Continuing in the same manner, one can demonstrate that:

\displaystyle c_4=m_4-4m_3m_1-3m_2^2+12m_2m^2-6m_1^4

Scaling the cumulants by the respective power of the standard deviation results in the normalized cumulants:

\displaystyle \lambda_n\equiv \frac{c_n}{\sigma^n}

Usually we want to consider the behaviour of a distribution about it’s mean value, rather than about zero. In this case m=0 which means that c_1 and \lambda_1 are zero as well. Since the normalization is with respect to the variance,

\displaystyle \lambda_2=\frac{c_2}{\sigma^2} = \frac{m_2}{m_2}=1

And as can be readily seen from the above relations, the third and fourth normalized cumulants are thus:

\displaystyle \lambda_3=\frac{m_3}{\sigma^3}     and     \displaystyle \lambda_4=\frac{m_4}{\sigma^4}-3



Characteristic function and moments

Having defined the mean of a distribution as the expectation value of x,

m\equiv\langle x\rangle =\displaystyle\int xP(x)\, \mathrm{d}x

we might now pose the more general question: what is the expectation value for some arbitrary power of x?

\displaystyle m_n\equiv\langle x^n\rangle =\int x^nP(x)\, \mathrm{d}x

These values, m_n are called the moments of P(x).
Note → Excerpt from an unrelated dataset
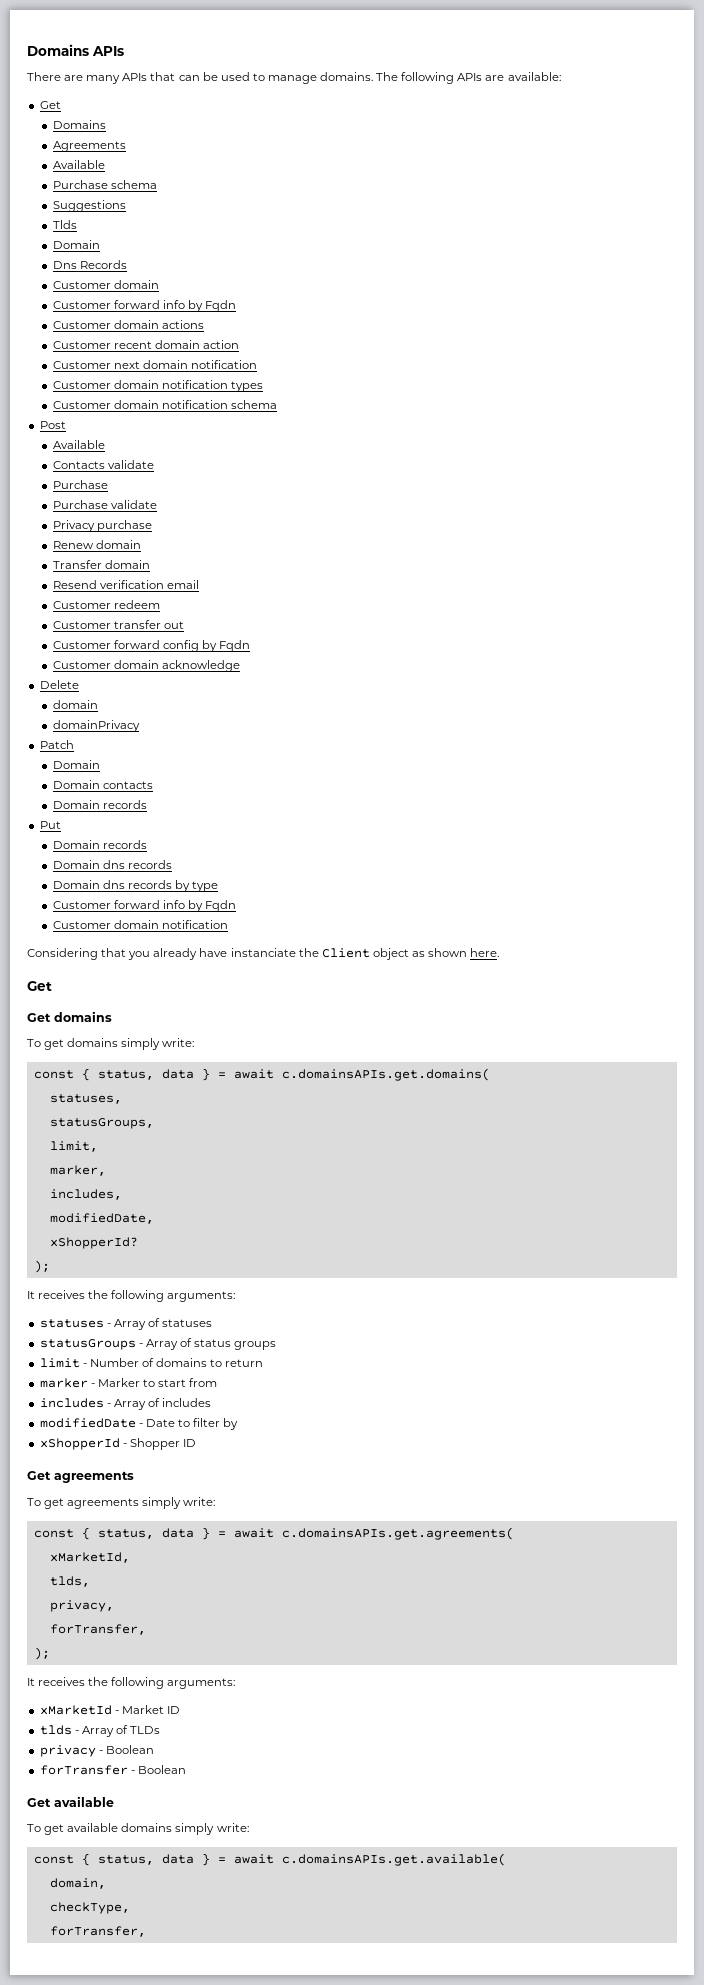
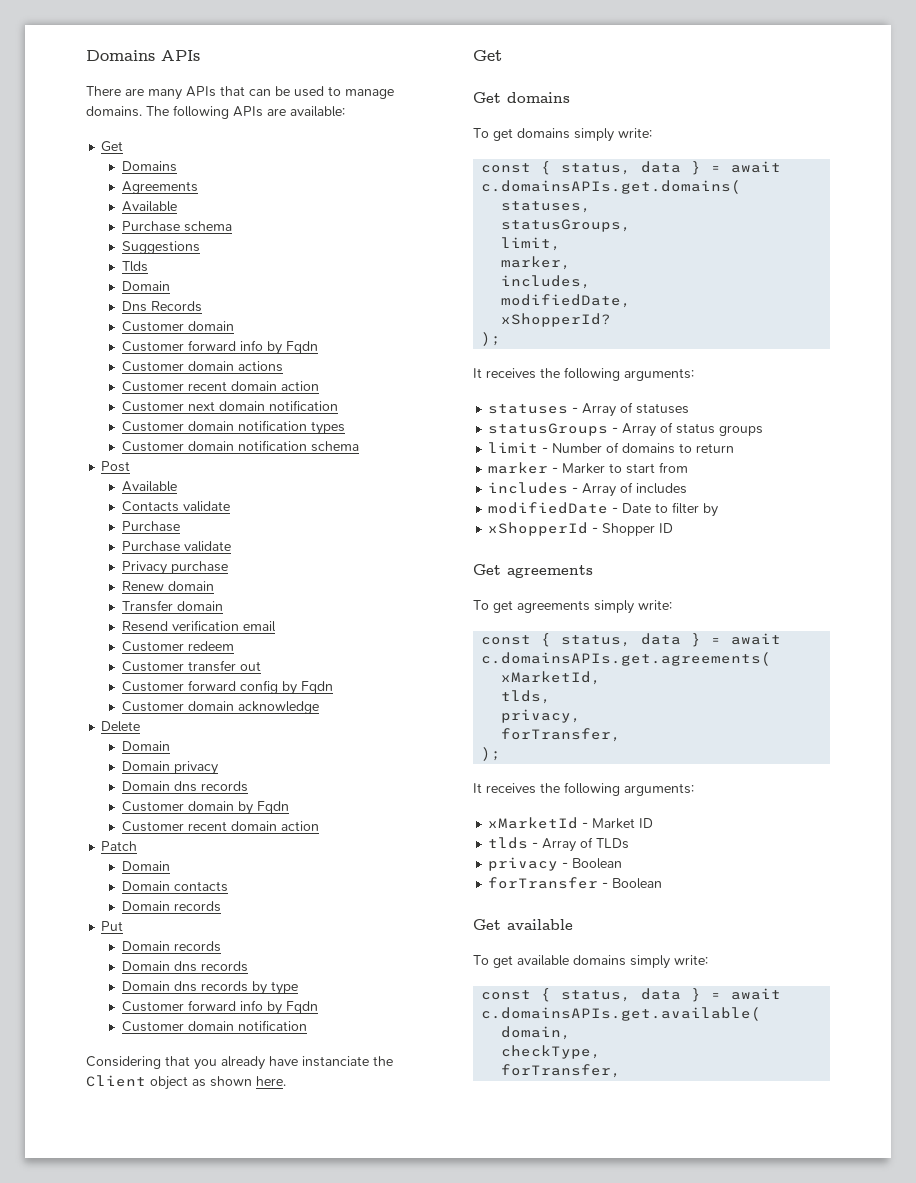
[52,700,98,709] [52,720,140,732] domain // domainPrivacy -> [121,741,170,751] [121,761,218,775] [121,781,248,792] [121,801,289,815] [121,821,319,832] Domain // Domain privacy // Domain dns records // Customer domain by Fqdn // Customer recent domain action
To obtain the moments for a given distribution one could simply evaluate the integral for the desired moment. But more practically, the moments can be calculated using the characteristic function, defined as the Fourier transform of the pdf:

\displaystyle \hat{P}(z) \equiv \mathcal{F} \{P(x)\}= \int \mathrm{e}^{izx}P(x) \, \mathrm{d}x

Once we have the characteristic function, we can recover the pdf with an inverse Fourier transform:

\displaystyle P(x) = \mathcal{F}^{-1} \{\hat{P}(z)\}= \frac{1}{2\pi} \int \mathrm{e}^{-izx}\hat{P}(z) \, \mathrm{d}z

The moments can be found by differentiating the characteristic function:

\displaystyle m_n=(-i)^n \left. \frac{\mathrm{d}^n}{\mathrm{d}z^n}\hat{F}(z)\right|_{z=0}

To see why this is so, consider the expansion of \mathrm{e}^{izx}:

\displaystyle \mathrm{e}^{izx}=1+(izx)+\frac{(izx)^2}{2!}+\frac{(izx)^3}{3!} +\dotsb =\sum_{n=0}^\infty \frac{(izx)^n}{n!}


\begin{aligned} \hat{P}(z)&=\int P(x)\, \mathrm{d}x+(iz)\int xP(x)\, \mathrm{d}x+\frac{(iz)^2}{2!}\int x^2 P(x)\, \mathrm{d}x+\dotsb \\ &=\sum_{n=0}^\infty \frac{(iz)^n}{n!}\int x^nP(x)\, \mathrm{d}x \end{aligned}

From which it should be clear that successive differentiation followed by evaluation at z=0 picks off the desired moment.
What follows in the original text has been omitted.